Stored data
☆ ☆ ☆ ☆ ☆ ☆ ☆

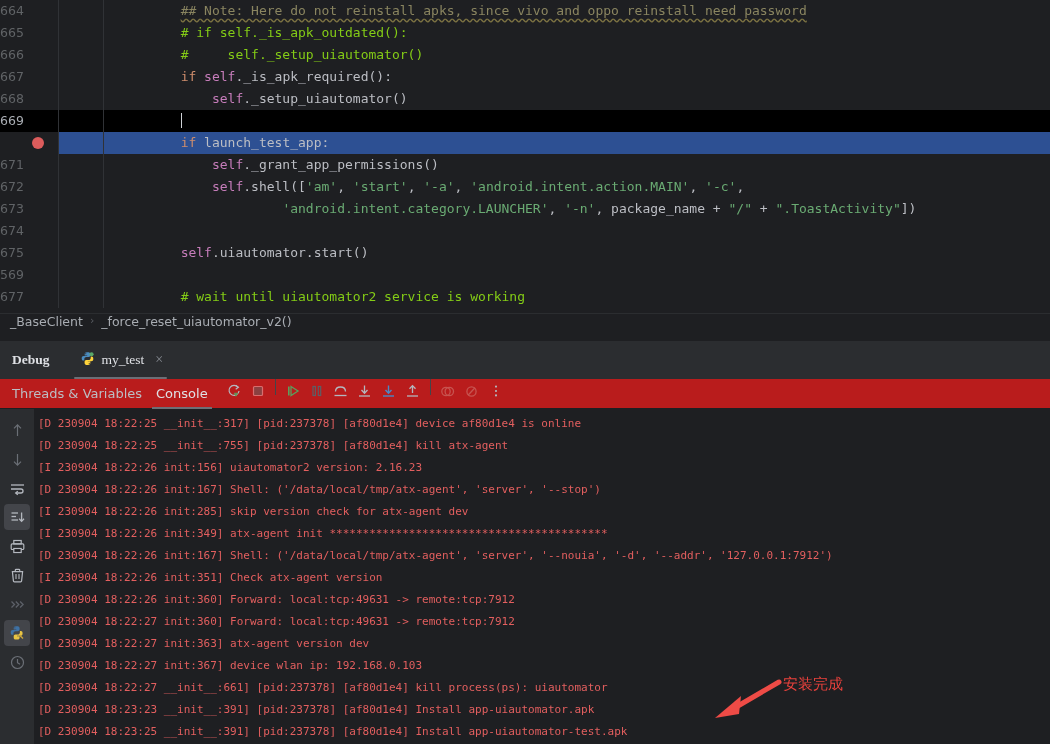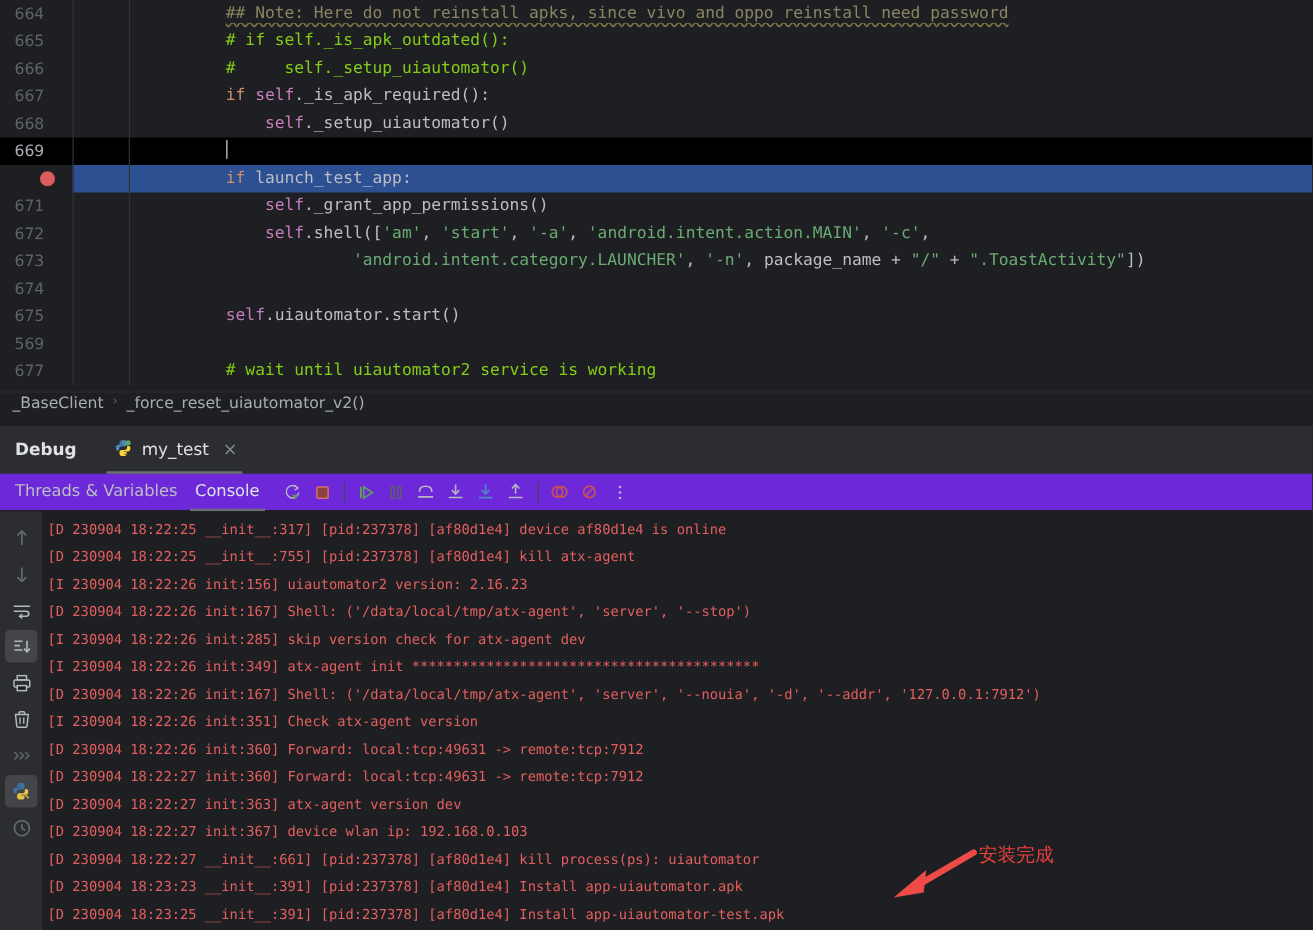--- a/index.html
+++ b/index.html
@@ -24,21 +24,21 @@
     display: flex;
     align-items: center;
     font-family: "DejaVu Sans Mono", monospace;
     font-size: 13px;
     white-space: pre;
   }
   .code-line.caret-row { background: #000000; }
   .gutter-num {
     width: 58px;
     min-width: 58px;
-    text-align: center;
+    text-align: left;
     padding-right: 11px;
     color: #606366;
     font-family: "DejaVu Sans", sans-serif;
     font-size: 12.5px;
     position: relative;
     height: 22px;
     line-height: 22px;
   }
   .code-line.caret-row .gutter-num { color: #a9adb3; }
   .bp-dot {
@@ -93,40 +93,41 @@
   .crumb-sep { color: #5a5d63; font-size: 11px; }
 
   
   .debug-panel { flex: 1; display: flex; flex-direction: column; background: #2b2d30; border-top: 1px solid #1e1f22; }
   .tabbar {
     height: 38px;
     display: flex; align-items: center;
     padding-left: 12px;
     gap: 6px;
     background: #2b2d30;
+    font-family: Liberation Serif, serif;
   }
   .tab-title { font-size: 13.5px; color: #dfe1e5; font-weight: bold; padding: 0 12px 0 0; }
   .run-tab {
     display: flex; align-items: center; gap: 7px;
     height: 38px; padding: 0 10px 0 12px;
     position: relative;
     font-size: 13.5px; color: #dfe1e5;
   }
   .run-tab::after {
     content: ""; position: absolute; left: 6px; right: 6px; bottom: 0;
     height: 2px; background: #6c6f76; border-radius: 2px;
   }
   .tab-close { color: #868a91; font-size: 14px; margin-left: 4px; cursor: default; }
 
   .toolbar {
     height: 30px;
-    display: flex; align-items: center;
+    display: flex; 
     padding-left: 12px;
     gap: 0px;
-    background: #6d28d9;
+    background: #b91c1c;
     border-bottom: 1px solid #1e1f22;
   }
   .sub-tab { font-size: 13px; color: #bcbec4; padding: 0 14px 0 0; position: relative; height: 30px; line-height: 30px; }
   .sub-tab.active { color: #dfe1e5; }
   .sub-tab.active::after {
     content: ""; position: absolute; left: -4px; right: 10px; bottom: 0; height: 2px; background: #6c6f76;
   }
   .tb-btn { width: 24px; height: 24px; display: flex; align-items: center; justify-content: center; }
   .tb-sep { width: 1px; height: 16px; background: #43454a; margin: 0 5px; }
 

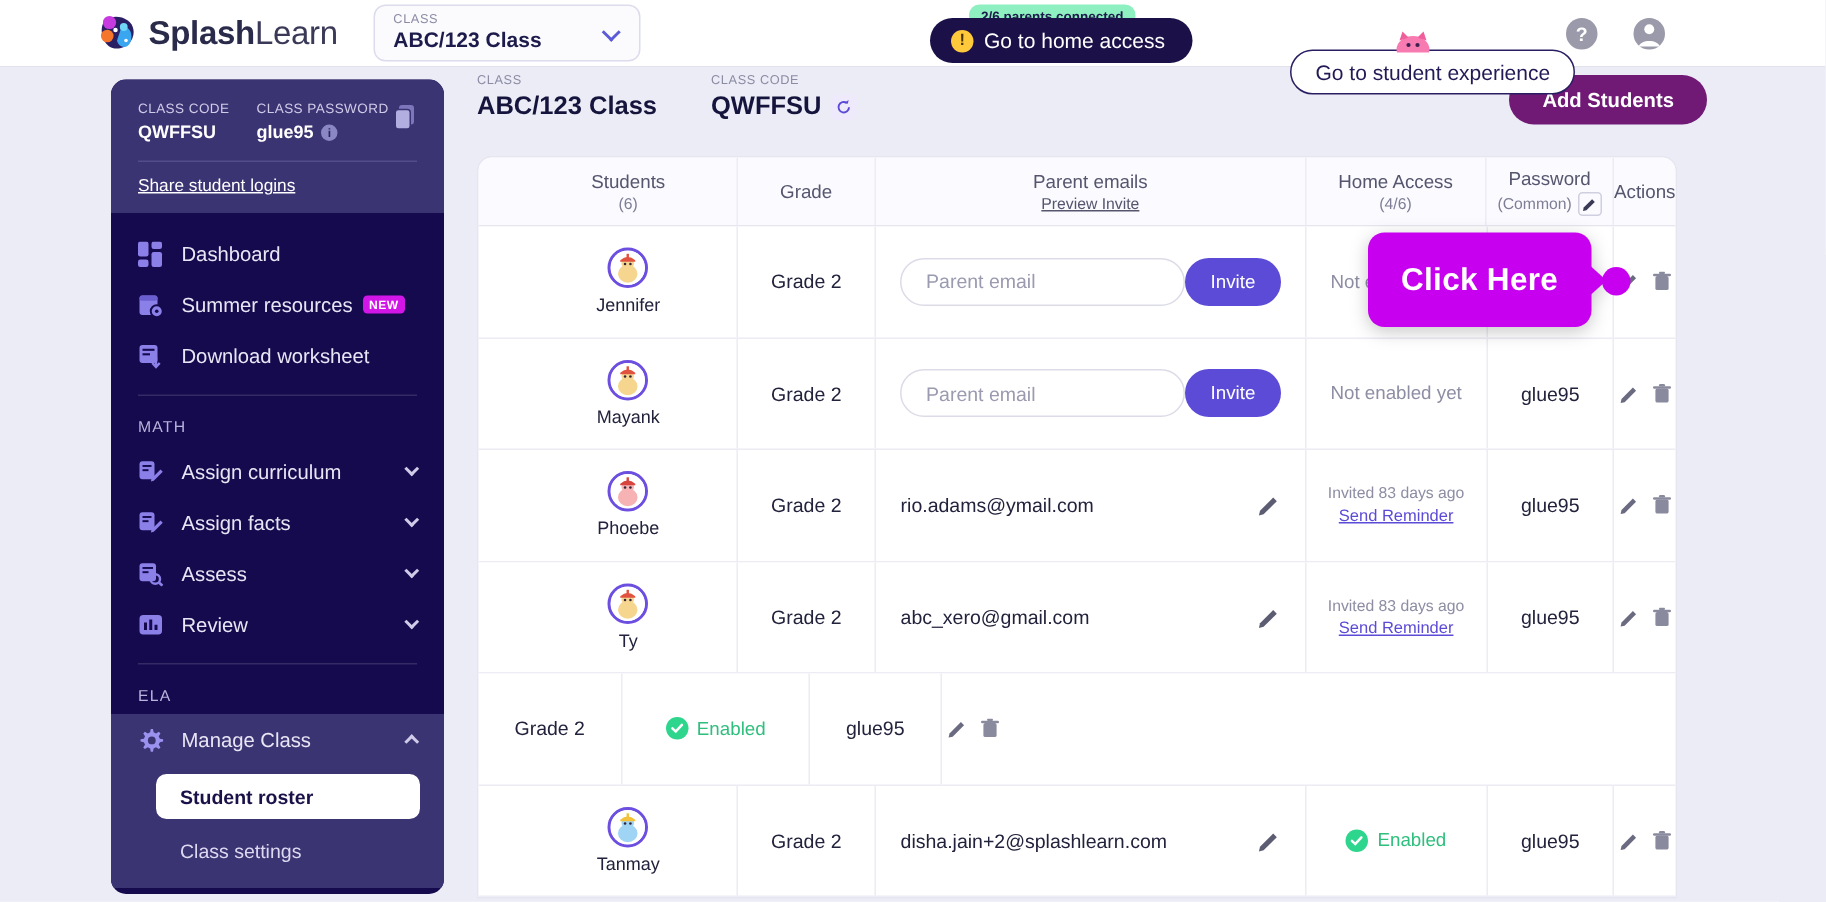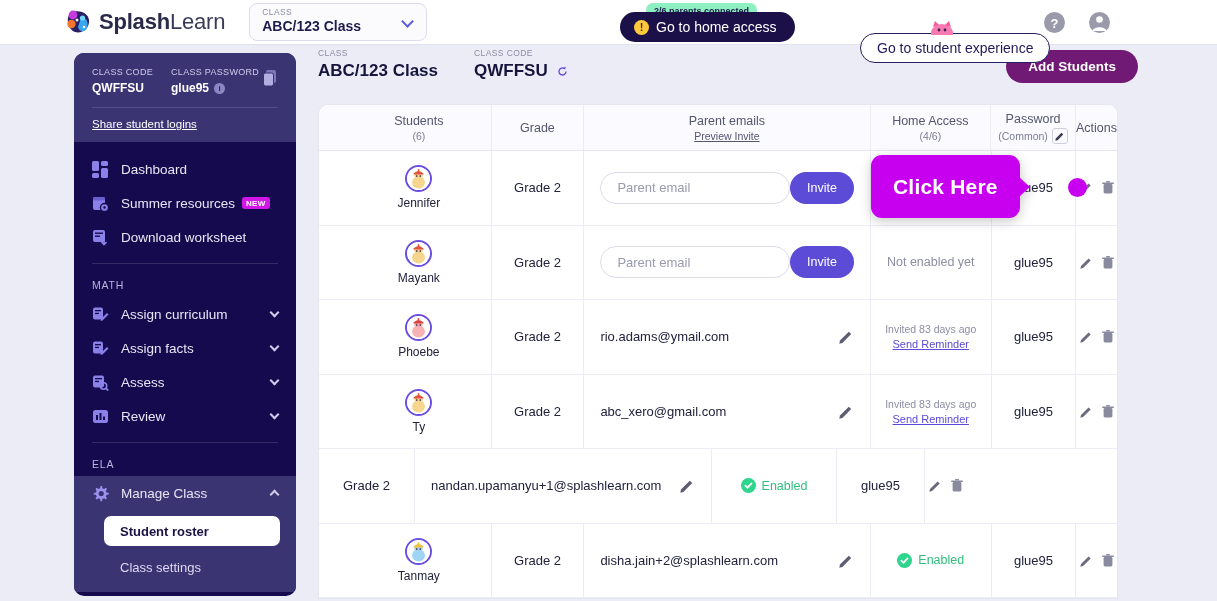--- a/index.html
+++ b/index.html
@@ -181,21 +181,21 @@
     width: 15px; height: 15px; border-radius: 50%; background: #2ed58c;
     display: flex; align-items: center; justify-content: center;
   }
   .enabled-txt { color: #2fbf7d; font-size: 12.5px; }
 
   .act-cell { gap: 9px; }
   .ic-btn { cursor: pointer; display: flex; }
 
   
   .callout {
-    position: absolute; left: 871px; top: 155px; z-index: 60;
+    position: absolute; left: 912px; top: 155px; z-index: 60;
     filter: drop-shadow(0 3px 6px rgba(0,0,0,.22));
   }
   .callout-body {
     height: 63px; padding: 0 22px; background: #c800f0; border-radius: 11px;
     display: flex; align-items: center; justify-content: center;
     color: #fff; font-size: 21px; font-weight: 700; letter-spacing: .2px;
   }
   .callout-arrow {
     position: absolute; right: -10px; top: 22px; width: 0; height: 0;
     border-top: 10px solid transparent; border-bottom: 10px solid transparent;
@@ -624,30 +624,20 @@
                 <svg width="12" height="13" viewBox="0 0 12 13">
                   <rect x="1.6" y="3" width="8.8" height="9.4" rx="1.3" fill="#8a8a9e"></rect>
                   <rect x="0" y="1.5" width="12" height="1.6" rx="0.8" fill="#8a8a9e"></rect>
                   <rect x="4" y="0" width="4" height="1.6" rx="0.8" fill="#8a8a9e"></rect>
                 </svg>
               </span>
             </div>
           </div>
           <div class="tr">
             <div class="td c-grade">Grade 2</div>
-            <div class="td c-email">
-              <div class="email-text-row">
-                <span class="email-text">nandan.upamanyu+1@splashlearn.com</span>
-                <span class="ic-btn">
-                  <svg width="15" height="15" viewBox="0 0 15 15">
-                    <path d="M1 11.5 L9.8 2.7 L12.2 5.1 L3.4 13.9 L0.3 14.7 Z" fill="#5c5c72"></path>
-                  </svg>
-                </span>
-              </div>
-            </div>
             <div class="td c-home home-cell">
               <span class="enabled-row">
                 <span class="check-circle">
                   <svg width="9" height="9" viewBox="0 0 9 9">
                     <path d="M1.3 4.6 L3.5 6.7 L7.6 2.3" stroke="#fff" stroke-width="1.7" fill="none" stroke-linecap="round"></path>
                   </svg>
                 </span>
                 <span class="enabled-txt">Enabled</span>
               </span>
             </div>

☆ ☆ ☆ ☆ ☆ ☆ ☆

Exercise: Would you write out every record word for word, leaving no picture in?

Task response:
--- a/index.html
+++ b/index.html
@@ -24,21 +24,21 @@
     display: flex;
     align-items: center;
     font-family: "DejaVu Sans Mono", monospace;
     font-size: 13px;
     white-space: pre;
   }
   .code-line.caret-row { background: #000000; }
   .gutter-num {
     width: 58px;
     min-width: 58px;
-    text-align: center;
+    text-align: left;
     padding-right: 11px;
     color: #606366;
     font-family: "DejaVu Sans", sans-serif;
     font-size: 12.5px;
     position: relative;
     height: 22px;
     line-height: 22px;
   }
   .code-line.caret-row .gutter-num { color: #a9adb3; }
   .bp-dot {
@@ -93,40 +93,41 @@
   .crumb-sep { color: #5a5d63; font-size: 11px; }
 
   
   .debug-panel { flex: 1; display: flex; flex-direction: column; background: #2b2d30; border-top: 1px solid #1e1f22; }
   .tabbar {
     height: 38px;
     display: flex; align-items: center;
     padding-left: 12px;
     gap: 6px;
     background: #2b2d30;
+    font-family: Liberation Serif, serif;
   }
   .tab-title { font-size: 13.5px; color: #dfe1e5; font-weight: bold; padding: 0 12px 0 0; }
   .run-tab {
     display: flex; align-items: center; gap: 7px;
     height: 38px; padding: 0 10px 0 12px;
     position: relative;
     font-size: 13.5px; color: #dfe1e5;
   }
   .run-tab::after {
     content: ""; position: absolute; left: 6px; right: 6px; bottom: 0;
     height: 2px; background: #6c6f76; border-radius: 2px;
   }
   .tab-close { color: #868a91; font-size: 14px; margin-left: 4px; cursor: default; }
 
   .toolbar {
     height: 30px;
-    display: flex; align-items: center;
+    display: flex; 
     padding-left: 12px;
     gap: 0px;
-    background: #6d28d9;
+    background: #b91c1c;
     border-bottom: 1px solid #1e1f22;
   }
   .sub-tab { font-size: 13px; color: #bcbec4; padding: 0 14px 0 0; position: relative; height: 30px; line-height: 30px; }
   .sub-tab.active { color: #dfe1e5; }
   .sub-tab.active::after {
     content: ""; position: absolute; left: -4px; right: 10px; bottom: 0; height: 2px; background: #6c6f76;
   }
   .tb-btn { width: 24px; height: 24px; display: flex; align-items: center; justify-content: center; }
   .tb-sep { width: 1px; height: 16px; background: #43454a; margin: 0 5px; }
 

--- a/index.html
+++ b/index.html
@@ -181,21 +181,21 @@
     width: 15px; height: 15px; border-radius: 50%; background: #2ed58c;
     display: flex; align-items: center; justify-content: center;
   }
   .enabled-txt { color: #2fbf7d; font-size: 12.5px; }
 
   .act-cell { gap: 9px; }
   .ic-btn { cursor: pointer; display: flex; }
 
   
   .callout {
-    position: absolute; left: 871px; top: 155px; z-index: 60;
+    position: absolute; left: 912px; top: 155px; z-index: 60;
     filter: drop-shadow(0 3px 6px rgba(0,0,0,.22));
   }
   .callout-body {
     height: 63px; padding: 0 22px; background: #c800f0; border-radius: 11px;
     display: flex; align-items: center; justify-content: center;
     color: #fff; font-size: 21px; font-weight: 700; letter-spacing: .2px;
   }
   .callout-arrow {
     position: absolute; right: -10px; top: 22px; width: 0; height: 0;
     border-top: 10px solid transparent; border-bottom: 10px solid transparent;
@@ -624,30 +624,20 @@
                 <svg width="12" height="13" viewBox="0 0 12 13">
                   <rect x="1.6" y="3" width="8.8" height="9.4" rx="1.3" fill="#8a8a9e"></rect>
                   <rect x="0" y="1.5" width="12" height="1.6" rx="0.8" fill="#8a8a9e"></rect>
                   <rect x="4" y="0" width="4" height="1.6" rx="0.8" fill="#8a8a9e"></rect>
                 </svg>
               </span>
             </div>
           </div>
           <div class="tr">
             <div class="td c-grade">Grade 2</div>
-            <div class="td c-email">
-              <div class="email-text-row">
-                <span class="email-text">nandan.upamanyu+1@splashlearn.com</span>
-                <span class="ic-btn">
-                  <svg width="15" height="15" viewBox="0 0 15 15">
-                    <path d="M1 11.5 L9.8 2.7 L12.2 5.1 L3.4 13.9 L0.3 14.7 Z" fill="#5c5c72"></path>
-                  </svg>
-                </span>
-              </div>
-            </div>
             <div class="td c-home home-cell">
               <span class="enabled-row">
                 <span class="check-circle">
                   <svg width="9" height="9" viewBox="0 0 9 9">
                     <path d="M1.3 4.6 L3.5 6.7 L7.6 2.3" stroke="#fff" stroke-width="1.7" fill="none" stroke-linecap="round"></path>
                   </svg>
                 </span>
                 <span class="enabled-txt">Enabled</span>
               </span>
             </div>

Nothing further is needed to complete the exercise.